The purpose of this study was to evaluate the structural and mechanical characteristics of a new and unique titanium cortical-cancellous helical compression anchor with BONE-LOK (Triage Medical, Inc., Irvine, CA) technology for compressive internal fixation of fractures and osteotomies. This device provides fixation through the use of a distal helical anchor and a proximal retentive collar that are united by an axially movable pin (U.S. and international patents issued and pending).

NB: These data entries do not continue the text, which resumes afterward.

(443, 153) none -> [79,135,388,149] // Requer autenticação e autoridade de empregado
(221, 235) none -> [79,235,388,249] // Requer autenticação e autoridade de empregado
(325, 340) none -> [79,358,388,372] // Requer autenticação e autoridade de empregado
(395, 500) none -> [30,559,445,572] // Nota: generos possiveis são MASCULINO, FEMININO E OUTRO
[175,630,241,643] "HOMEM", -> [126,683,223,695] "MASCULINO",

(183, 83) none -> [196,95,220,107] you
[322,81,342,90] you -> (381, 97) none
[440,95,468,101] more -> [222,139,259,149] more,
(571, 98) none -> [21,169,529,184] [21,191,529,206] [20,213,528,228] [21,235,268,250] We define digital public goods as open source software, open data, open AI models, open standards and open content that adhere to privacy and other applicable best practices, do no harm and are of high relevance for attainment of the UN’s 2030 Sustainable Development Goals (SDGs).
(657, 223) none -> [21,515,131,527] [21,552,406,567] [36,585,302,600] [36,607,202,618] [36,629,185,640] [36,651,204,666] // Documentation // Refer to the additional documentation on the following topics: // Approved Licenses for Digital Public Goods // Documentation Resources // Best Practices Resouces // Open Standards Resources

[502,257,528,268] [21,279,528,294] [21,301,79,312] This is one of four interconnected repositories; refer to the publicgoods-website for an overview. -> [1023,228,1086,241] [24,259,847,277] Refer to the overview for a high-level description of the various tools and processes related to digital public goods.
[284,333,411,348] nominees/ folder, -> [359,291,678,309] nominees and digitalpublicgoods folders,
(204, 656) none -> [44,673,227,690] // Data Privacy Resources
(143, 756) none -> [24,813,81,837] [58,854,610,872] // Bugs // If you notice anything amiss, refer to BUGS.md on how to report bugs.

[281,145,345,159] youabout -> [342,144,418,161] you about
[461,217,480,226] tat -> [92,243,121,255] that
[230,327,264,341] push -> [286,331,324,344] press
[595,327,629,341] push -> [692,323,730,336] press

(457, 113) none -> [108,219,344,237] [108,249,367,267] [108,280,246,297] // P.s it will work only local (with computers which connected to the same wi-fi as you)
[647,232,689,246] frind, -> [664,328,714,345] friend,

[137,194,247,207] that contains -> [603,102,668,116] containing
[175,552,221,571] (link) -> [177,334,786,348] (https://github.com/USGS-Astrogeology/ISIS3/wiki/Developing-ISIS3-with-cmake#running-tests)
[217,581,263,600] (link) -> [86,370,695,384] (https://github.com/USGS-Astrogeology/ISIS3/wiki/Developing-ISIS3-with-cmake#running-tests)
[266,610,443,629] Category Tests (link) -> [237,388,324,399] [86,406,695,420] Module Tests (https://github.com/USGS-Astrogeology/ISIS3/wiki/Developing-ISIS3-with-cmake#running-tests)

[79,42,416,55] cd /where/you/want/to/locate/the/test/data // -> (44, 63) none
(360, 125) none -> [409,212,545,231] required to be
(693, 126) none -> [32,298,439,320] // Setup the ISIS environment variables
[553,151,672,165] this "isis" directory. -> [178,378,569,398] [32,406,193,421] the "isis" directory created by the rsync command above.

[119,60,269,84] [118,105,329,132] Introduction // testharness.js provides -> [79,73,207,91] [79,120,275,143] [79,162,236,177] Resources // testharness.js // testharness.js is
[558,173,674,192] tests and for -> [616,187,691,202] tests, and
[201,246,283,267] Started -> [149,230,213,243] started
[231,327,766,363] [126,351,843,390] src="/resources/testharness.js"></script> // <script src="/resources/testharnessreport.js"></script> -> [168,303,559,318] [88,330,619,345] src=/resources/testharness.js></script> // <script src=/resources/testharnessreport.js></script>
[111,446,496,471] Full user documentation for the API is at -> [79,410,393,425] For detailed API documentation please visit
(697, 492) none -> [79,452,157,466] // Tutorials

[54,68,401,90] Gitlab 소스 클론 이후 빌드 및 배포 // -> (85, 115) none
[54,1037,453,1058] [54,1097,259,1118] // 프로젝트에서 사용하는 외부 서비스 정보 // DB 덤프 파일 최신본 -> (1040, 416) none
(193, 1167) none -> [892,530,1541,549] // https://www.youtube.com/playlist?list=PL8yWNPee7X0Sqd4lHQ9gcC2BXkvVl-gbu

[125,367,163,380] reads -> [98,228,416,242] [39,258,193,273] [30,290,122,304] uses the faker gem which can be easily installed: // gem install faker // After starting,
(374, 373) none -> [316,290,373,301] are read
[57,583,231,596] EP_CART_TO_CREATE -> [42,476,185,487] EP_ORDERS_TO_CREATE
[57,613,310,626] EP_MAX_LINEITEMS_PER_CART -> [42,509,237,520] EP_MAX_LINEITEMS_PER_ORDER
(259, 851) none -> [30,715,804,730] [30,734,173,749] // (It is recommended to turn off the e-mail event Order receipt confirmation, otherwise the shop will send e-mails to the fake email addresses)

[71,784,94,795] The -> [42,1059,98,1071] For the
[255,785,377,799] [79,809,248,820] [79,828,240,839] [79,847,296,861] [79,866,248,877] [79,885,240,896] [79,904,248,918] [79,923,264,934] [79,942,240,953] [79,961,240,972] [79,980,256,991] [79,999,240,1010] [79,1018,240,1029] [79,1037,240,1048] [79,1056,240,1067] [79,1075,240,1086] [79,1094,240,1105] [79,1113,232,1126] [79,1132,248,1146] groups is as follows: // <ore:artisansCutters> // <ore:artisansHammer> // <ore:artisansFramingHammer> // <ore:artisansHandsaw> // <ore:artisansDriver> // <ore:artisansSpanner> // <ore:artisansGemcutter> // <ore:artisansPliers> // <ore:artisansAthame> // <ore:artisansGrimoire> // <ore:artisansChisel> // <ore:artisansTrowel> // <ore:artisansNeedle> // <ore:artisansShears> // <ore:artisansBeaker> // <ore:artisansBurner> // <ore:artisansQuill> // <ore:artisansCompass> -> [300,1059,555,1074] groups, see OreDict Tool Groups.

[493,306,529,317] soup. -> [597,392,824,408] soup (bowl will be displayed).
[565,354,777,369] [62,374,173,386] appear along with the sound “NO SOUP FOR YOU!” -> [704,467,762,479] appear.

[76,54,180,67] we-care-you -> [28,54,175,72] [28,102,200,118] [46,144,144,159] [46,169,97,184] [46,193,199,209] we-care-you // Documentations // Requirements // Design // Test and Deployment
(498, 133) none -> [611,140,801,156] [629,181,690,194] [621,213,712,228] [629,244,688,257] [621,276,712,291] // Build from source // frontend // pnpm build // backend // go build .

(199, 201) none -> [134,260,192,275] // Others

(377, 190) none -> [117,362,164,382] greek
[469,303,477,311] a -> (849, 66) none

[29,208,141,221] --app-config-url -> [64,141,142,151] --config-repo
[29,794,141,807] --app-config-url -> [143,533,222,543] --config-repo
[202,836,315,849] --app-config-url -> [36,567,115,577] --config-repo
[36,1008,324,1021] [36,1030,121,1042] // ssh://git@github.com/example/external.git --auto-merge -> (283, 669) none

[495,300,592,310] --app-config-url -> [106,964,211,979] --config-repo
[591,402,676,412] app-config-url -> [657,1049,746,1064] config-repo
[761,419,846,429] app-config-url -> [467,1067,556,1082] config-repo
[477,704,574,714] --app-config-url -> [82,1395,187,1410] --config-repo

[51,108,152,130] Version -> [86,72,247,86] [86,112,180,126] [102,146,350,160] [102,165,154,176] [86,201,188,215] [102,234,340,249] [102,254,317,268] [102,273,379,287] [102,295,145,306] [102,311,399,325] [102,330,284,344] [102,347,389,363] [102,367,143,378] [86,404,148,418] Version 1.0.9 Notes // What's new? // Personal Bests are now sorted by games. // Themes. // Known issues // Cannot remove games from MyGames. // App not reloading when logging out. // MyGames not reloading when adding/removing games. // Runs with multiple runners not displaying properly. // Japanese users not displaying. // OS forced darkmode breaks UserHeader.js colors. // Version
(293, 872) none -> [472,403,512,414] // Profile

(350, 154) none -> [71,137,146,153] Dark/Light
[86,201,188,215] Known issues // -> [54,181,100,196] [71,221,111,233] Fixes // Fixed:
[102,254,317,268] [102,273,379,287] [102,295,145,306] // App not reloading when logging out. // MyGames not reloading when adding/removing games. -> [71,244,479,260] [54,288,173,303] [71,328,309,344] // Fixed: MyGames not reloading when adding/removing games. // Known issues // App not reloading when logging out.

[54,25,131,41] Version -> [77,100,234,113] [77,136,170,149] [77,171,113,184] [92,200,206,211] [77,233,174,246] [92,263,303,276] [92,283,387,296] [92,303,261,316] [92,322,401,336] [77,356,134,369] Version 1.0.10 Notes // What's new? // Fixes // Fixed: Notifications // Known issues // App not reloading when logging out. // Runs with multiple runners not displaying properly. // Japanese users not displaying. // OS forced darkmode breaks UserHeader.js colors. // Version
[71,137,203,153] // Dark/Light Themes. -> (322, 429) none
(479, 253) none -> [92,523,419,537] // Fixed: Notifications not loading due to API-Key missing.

The helical compression anchor (2.7-mm diameter) was compared with 3.0-mm diameter titanium cancellous screws (Synthes, Paoli, PA) for pullout strength and compression in 7# and 12# synthetic rigid polyurethane foam (simulated bone matrix), and for 3-point bending stiffness. The following results (mean +/- standard deviation) were obtained: foam block pullout strength in 12# foam: 2.7-mm helical compression anchor 70 +/- 2.0 N and 3.0-mm titanium cancellous screws 37 +/- 11 N; in 7# foam: 2.7-mm helical compression anchor 33 +/- 3 N and 3.0-mm titanium cancellous screws 31 +/- 12 N. Three-point bending stiffness, 2.7-mm helical compression anchor 988 +/- 68 N/mm and 3.0-mm titanium cancellous screws 845 +/- 88 N/mm. Compression strength testing in 12# foam: 2.7-mm helical compression anchor 70.8 +/- 4.8 N and 3.0-mm titanium cancellous screws 23.0 +/- 3.1 N, in 7# foam: 2.7-mm helical compression anchor 42.6 +/- 3.2 N and 3.0-mm titanium cancellous screws 10.4 +/- 0.9 N. Results showed greater pullout strength, 3-point bending stiffness, and compression strength for the 2.7-mm helical compression anchor as compared with the 3.0-mm titanium cancellous screws in these testing models. This difference represents a distinct advantage in the new device that warrants further in vivo testing.     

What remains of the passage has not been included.